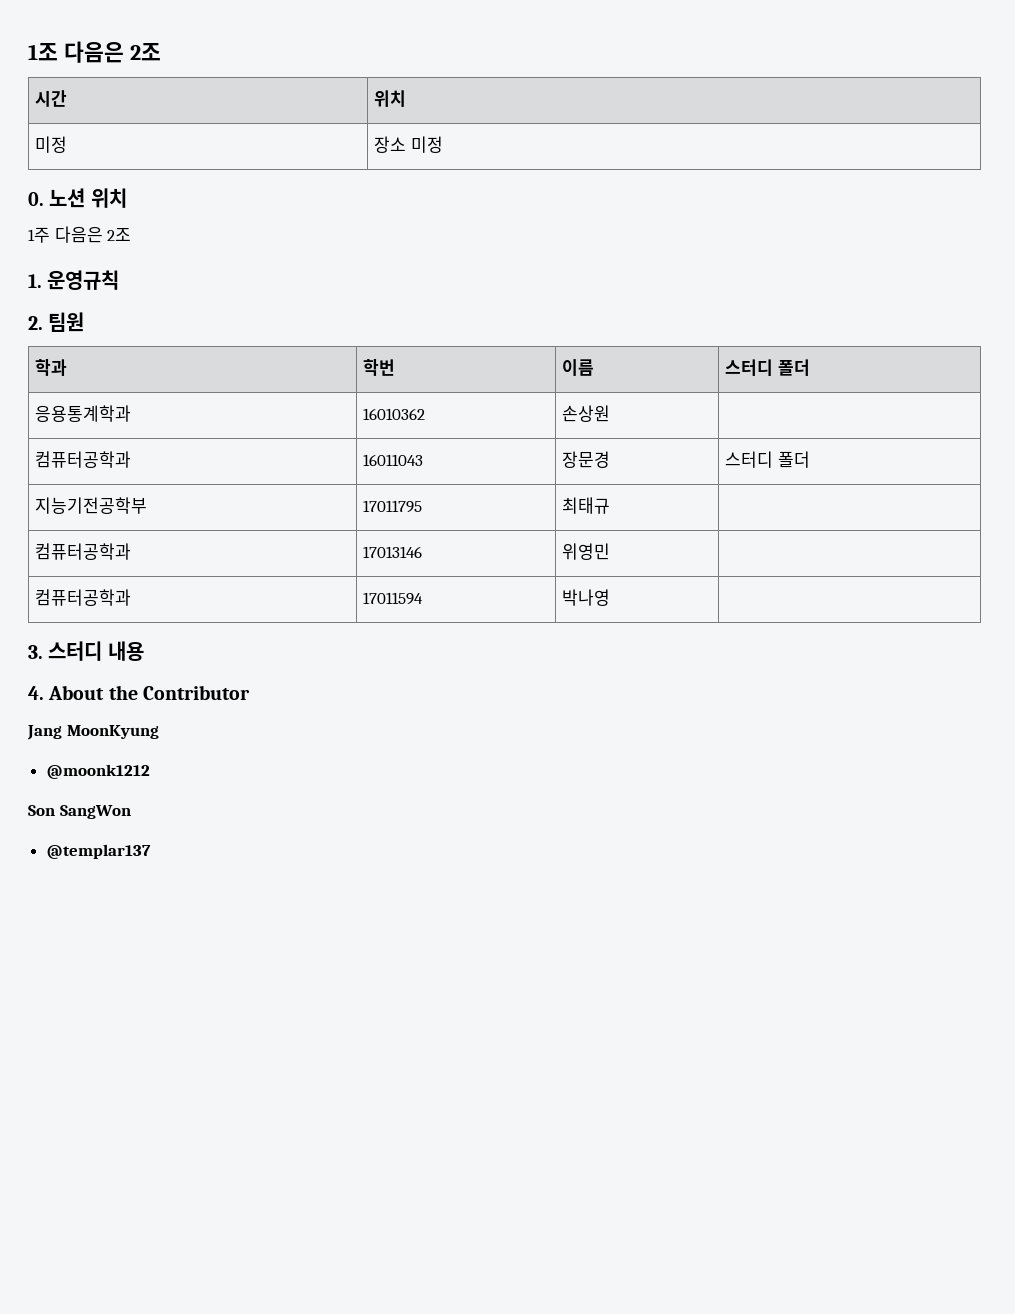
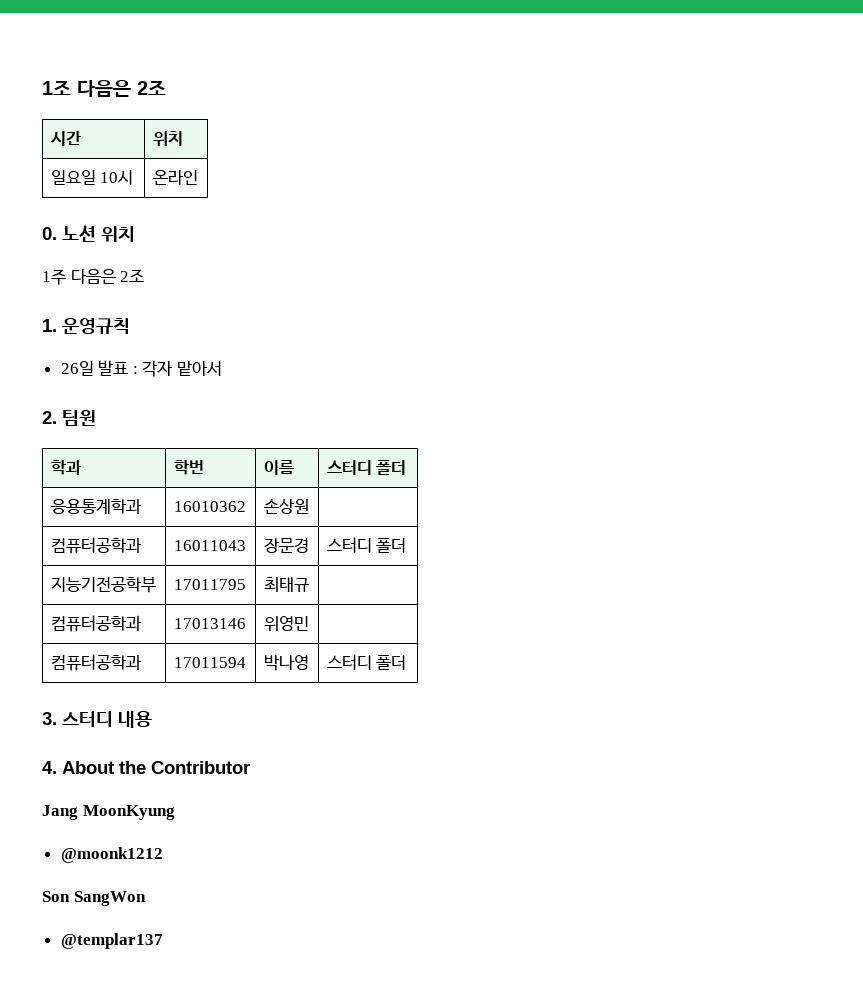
[35,136,68,153] [374,136,443,153] 미정 | 장소 미정 -> [50,170,134,185] [152,170,198,185] 일요일 10시 | 온라인
(120, 280) none -> [60,360,223,377] // 26일 발표 : 각자 맡아서
(611, 597) none -> [326,654,407,670] 스터디 폴더

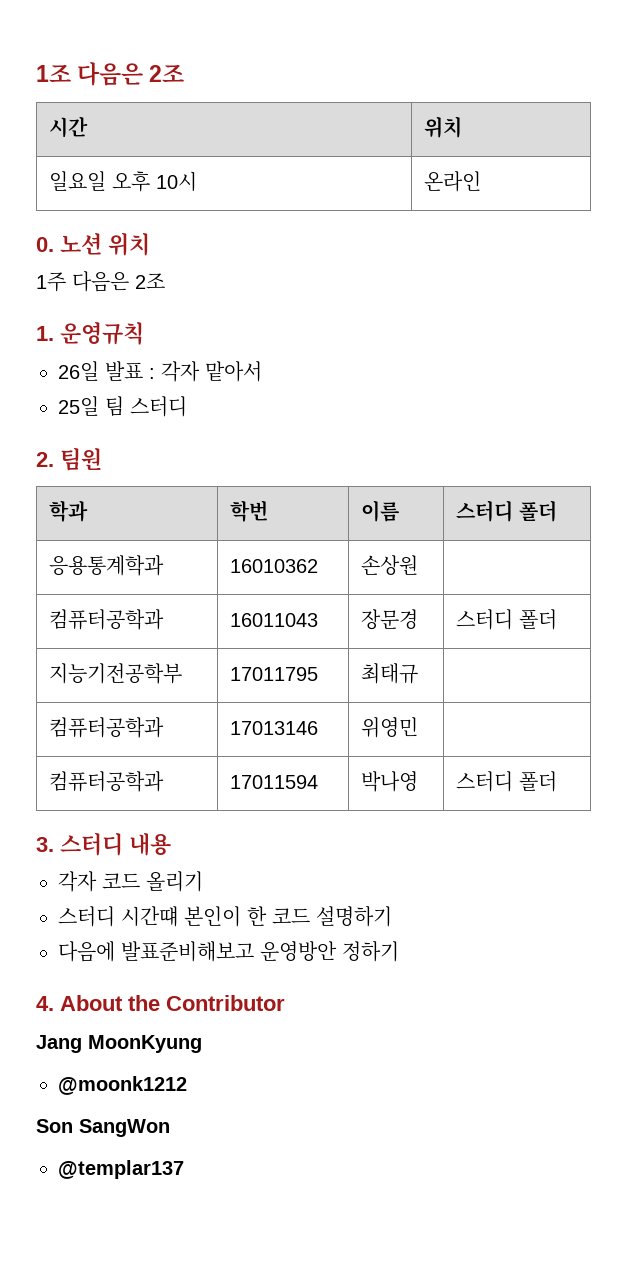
(96, 177) none -> [111,171,150,192] 오후
(223, 368) none -> [58,396,187,417] // 25일 팀 스터디
(152, 719) none -> [58,871,203,892] [58,906,392,927] [58,941,399,962] // 각자 코드 올리기 // 스터디 시간떄 본인이 한 코드 설명하기 // 다음에 발표준비해보고 운영방안 정하기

- Your goal: Make an exact copy of every entry above, minus the images.

- Exercise answer:
[35,136,68,153] [374,136,443,153] 미정 | 장소 미정 -> [50,170,134,185] [152,170,198,185] 일요일 10시 | 온라인
(120, 280) none -> [60,360,223,377] // 26일 발표 : 각자 맡아서
(611, 597) none -> [326,654,407,670] 스터디 폴더

(96, 177) none -> [111,171,150,192] 오후
(223, 368) none -> [58,396,187,417] // 25일 팀 스터디
(152, 719) none -> [58,871,203,892] [58,906,392,927] [58,941,399,962] // 각자 코드 올리기 // 스터디 시간떄 본인이 한 코드 설명하기 // 다음에 발표준비해보고 운영방안 정하기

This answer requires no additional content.